At least twenty-six migrants tragically died when two boats sank off the coast of Italy’s Lampedusa island, with approximately ten people still missing, according to officials. Around sixty people were safely rescued after the sinkings in the central Mediterranean, a route described as the world’s most perilous for migrants.
The Italian coastguard reported that the two boats had departed from Tripoli, Libya, earlier on Wednesday before beginning to take on water. It was reported that people climbed onto the second boat when the first started taking on water, which subsequently caused the second vessel to capsize.
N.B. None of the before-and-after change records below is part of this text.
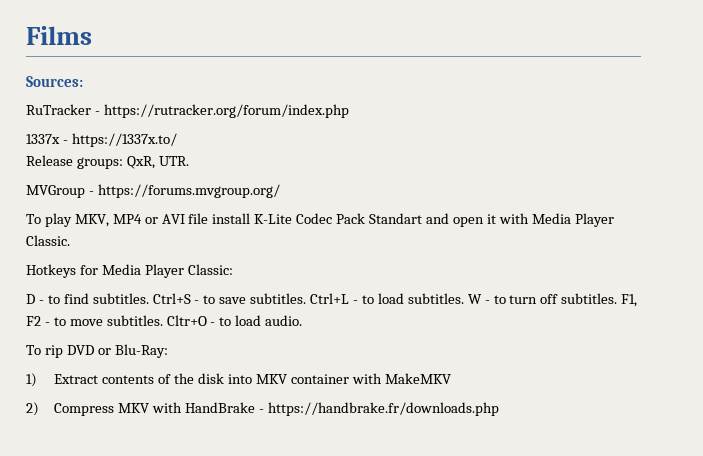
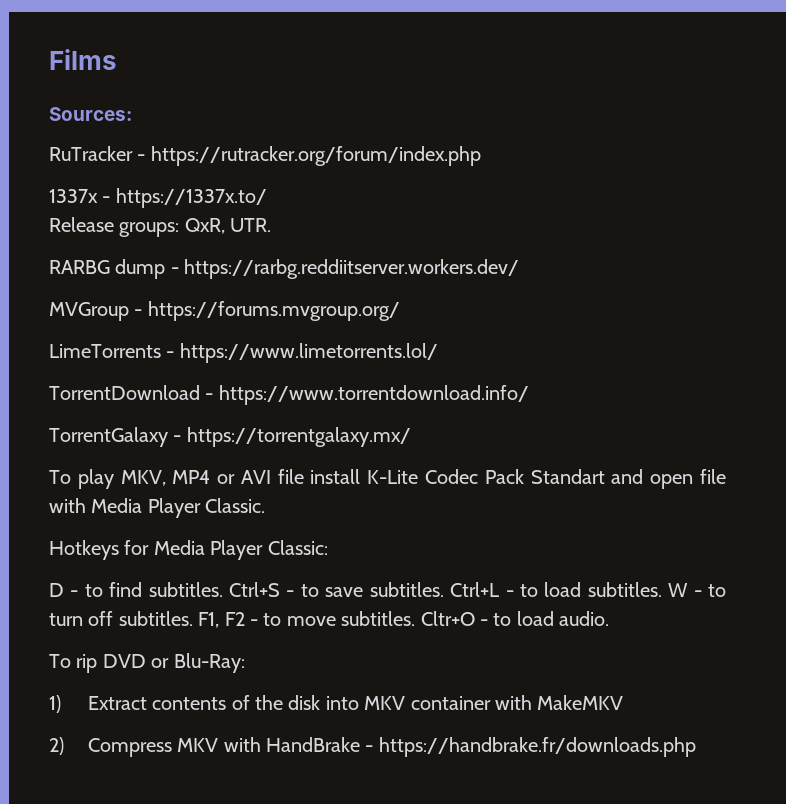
+ RARBG dump - https://rarbg.reddiitserver.workers.dev/
+ LimeTorrents - https://www.limetorrents.lol/
+ TorrentDownload - https://www.torrentdownload.info/
+ TorrentGalaxy - https://torrentgalaxy.mx/
- To play MKV, MP4 or AVI file install K-Lite Codec Pack Standart and open it with Media Player Classic.
+ To play MKV, MP4 or AVI file install K-Lite Codec Pack Standart and open file with Media Player Classic.

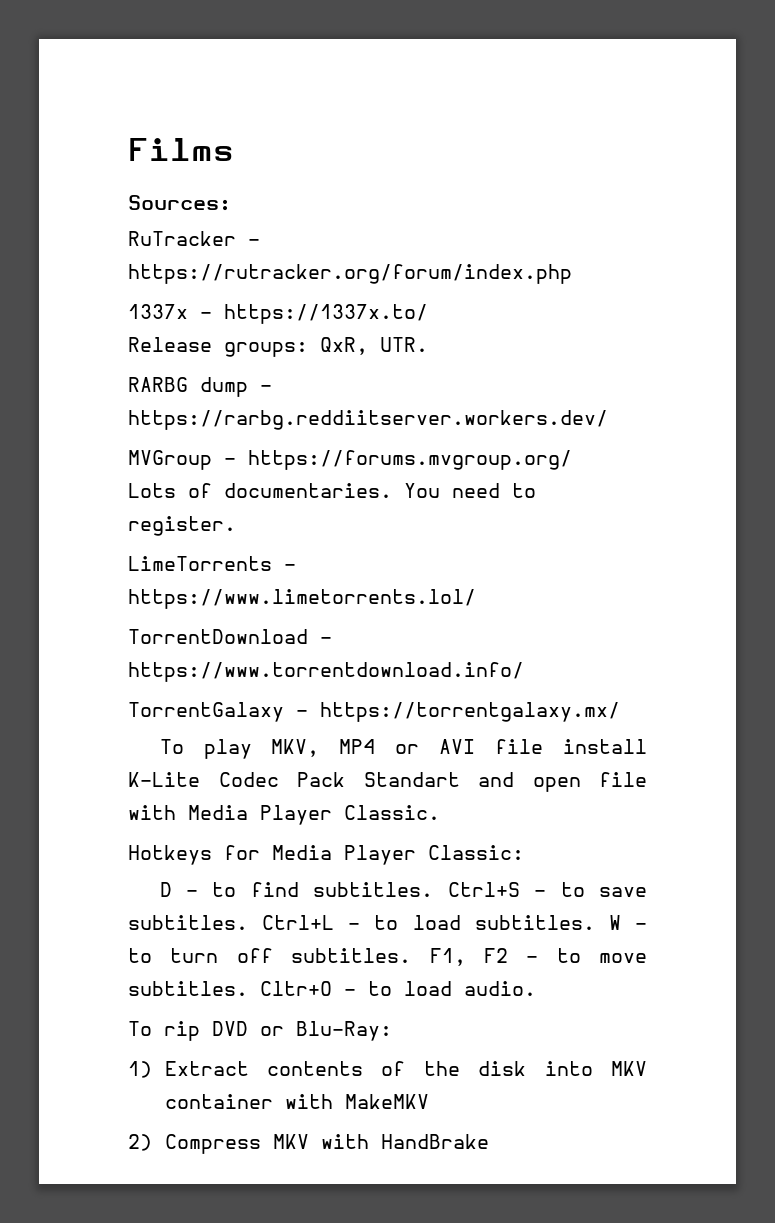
+ Lots of documentaries. You need to register.
- 2) Compress MKV with HandBrake - https://handbrake.fr/downloads.php
+ 2) Compress MKV with HandBrake

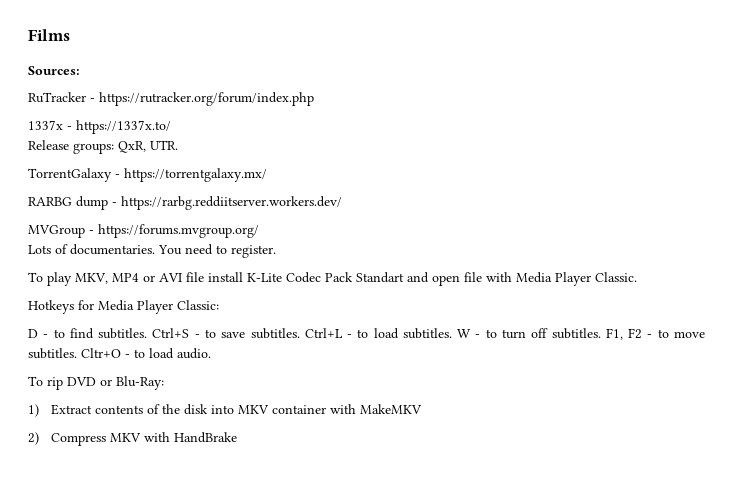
+ TorrentGalaxy - https://torrentgalaxy.mx/
- LimeTorrents - https://www.limetorrents.lol/
- TorrentDownload - https://www.torrentdownload.info/
- TorrentGalaxy - https://torrentgalaxy.mx/

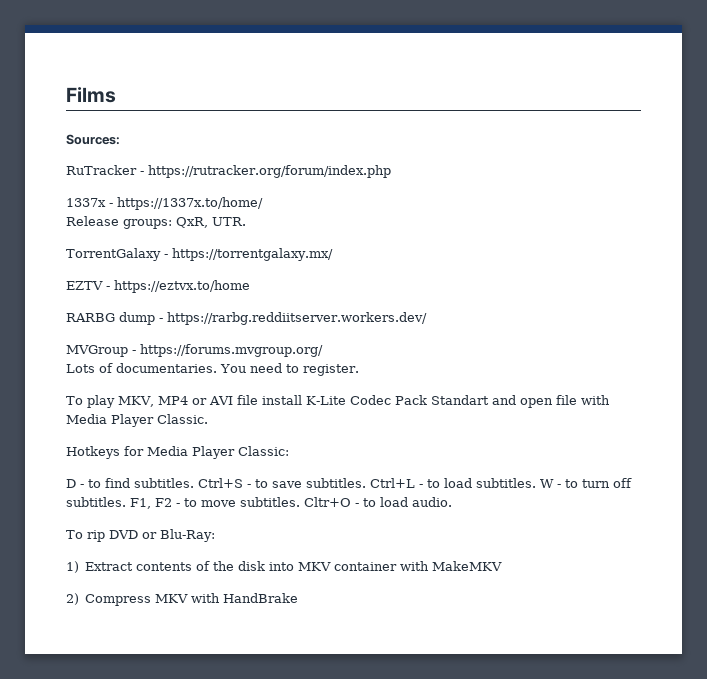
- 1337x - https://1337x.to/
+ 1337x - https://1337x.to/home/
+ EZTV - https://eztvx.to/home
The coastguard stated that sixty people have been rescued and disembarked, with at least twenty-six victims in a provisional and still-ongoing toll. The bodies of a newborn, three children, two men, and two women were among the first to be transported to the Lampedusa mortuary on Wednesday.
Italy’s Prime Minister Giorgia Meloni offered her deepest condolences to the victims and vowed to step up efforts to tackle the trafficking of migrants. Her hard-right government, which took office in October 2022, has been focused on cutting the number of migrants crossing the Mediterranean to Europe.
Meloni said that stepping up rescue efforts was not enough and that trafficking could be stopped only by preventing irregular departures. The UNHCR refugee agency confirmed that there have been 675 migrant deaths on the central Mediterranean route so far this year alone.
As of Wednesday, 38,263 migrants have arrived on Italian shores this year, which is a number similar to the same time last year. That figure is significantly less than in 2023, when almost 100,000 people had arrived by the middle of August.